Table 4 Transocean and Diamond performance statistics in 2011


Contractors diversify within a rig class by operating both high- and low-specification units (Fig. 9). In 2011, Transocean, Noble, Ensco, and Diamond were the only contractors to own units in every rig class. By contrast, all of Seadrill’s units are high specification, and nearly all of Hercules’ units are standard jackups. In most market conditions, high-specification rigs receive a dayrate premium, but high-specification rigs are also more expensive to operate, and may or may not be associated with higher net earnings. For example, for Transocean, high-specification jackups were not associated with a net earnings premium relative to standard jackups in 2011, while high-specification floaters had greater earnings than standard floaters.

Fig. 9
figure 9

Jackup and floater inventories in 2011. Data from financial reports

Geographic concentration

Contractors position assets to capitalize on imbalances in supply and demand and achieve administrative cost reductions through economies of scale while building customer and governmental relationships (Corts 2008; Lee and Jablonowski 2010; Mascarenhas 1989). High concentration of rigs in a few countries also subjects firms to increased political, regulatory and financial risk. Following the Macondo blowout in the Gulf of Mexico, for example, the US government imposed a deepwater drilling moratorium which negatively impacted firms operating in the region. Firms with a high degree of concentration in the US GOM in 2010–2011 were disproportionately impacted by the moratorium.

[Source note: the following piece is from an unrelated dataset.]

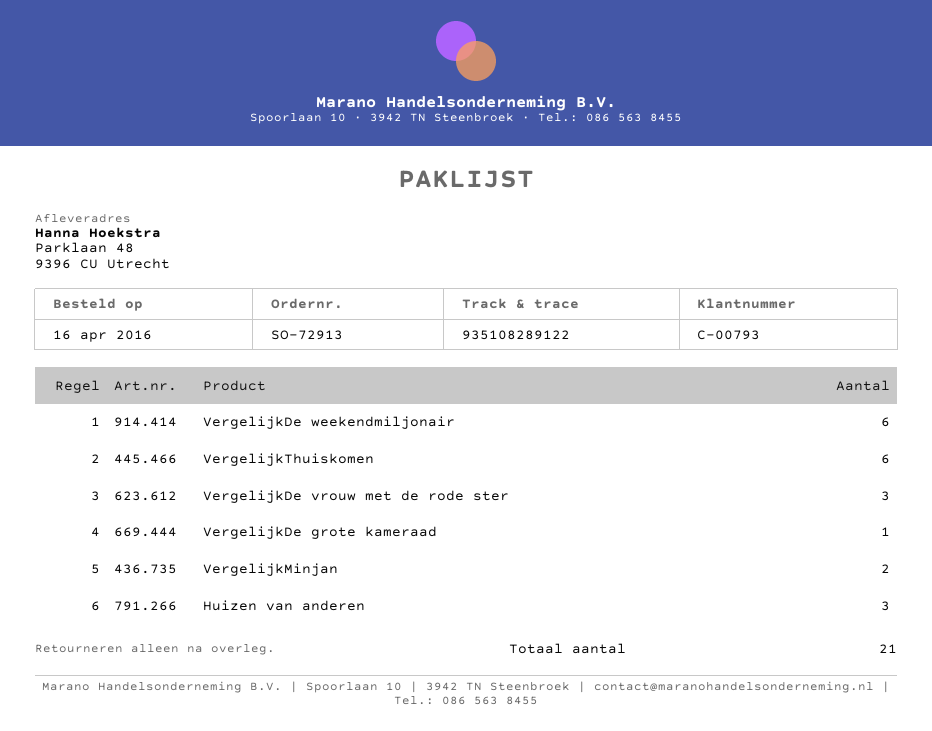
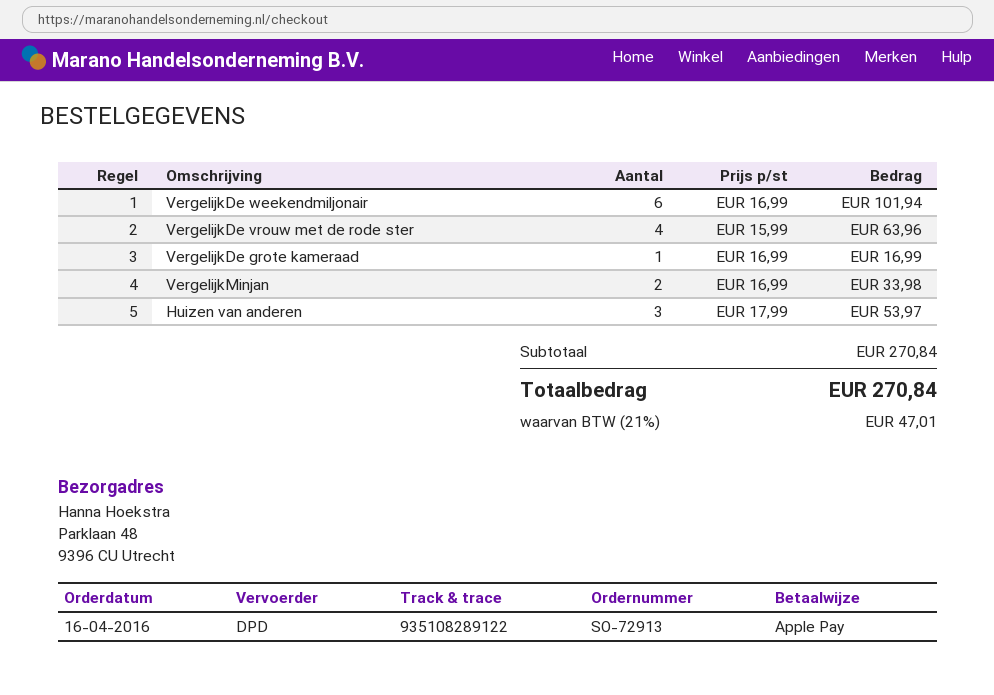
VergelijkThuiskomen: 6 -> none
VergelijkDe vrouw met de rode ster: 3 -> 4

Drilling contractors involved in international operations are subject to additional risks not generally associated with domestic operations, such as terrorist acts; war and civil disturbance; expropriation or nationalization of assets; renegotiation or nullification of contracts; changes in law or interpretation of existing law; assaults on property or personnel; foreign and domestic monetary policies; and travel limitations or operational problems caused by public health threats. There is a tradeoff between fleet diversity and market position, and firms balance the desire for a strong market position in some regions and markets against geographic and market diversity (Speer et al. 2009). Firms with larger fleets are more geographically diverse than firms with smaller fleets (Fig. 10), and as the number of countries in which a company operates increases, the proportion of total revenue from the four largest regions generally declines (Fig. 11).

Fig. 10
figure 10

Fleet size and the number of countries from which a contractor received revenue in 2011. Data from financial reports and Jefferies (2012)

Fig. 11
figure 11

Geographic specialization for selected contractors. CR4 is defined as the proportion of total revenue from the four largest countries. Data from financial reports and Jefferies (2012)

Large firms are capable of balancing market position and diversity, while smaller firms are limited in the number of regions in which they can successfully compete (Table 5). Diamond Offshore was particularly dependent on the Brazilian market in 2011, and more than half of Hercules revenue were generated in the US GOM. Hercules and Rowan had the most concentrated geographic base while Noble and Transocean had the most geographically diverse revenue base. Firms that consistently rely on competitive or declining regions may be undervalued relative to their peers. Hercules, for example, has historically been concentrated in the US GOM shallow water region, a declining market with low dayrates and utilization, whereas Seadrill has established itself as a significant presence in Brazil’s deepwater region, a growing market with high utilization and limited competition.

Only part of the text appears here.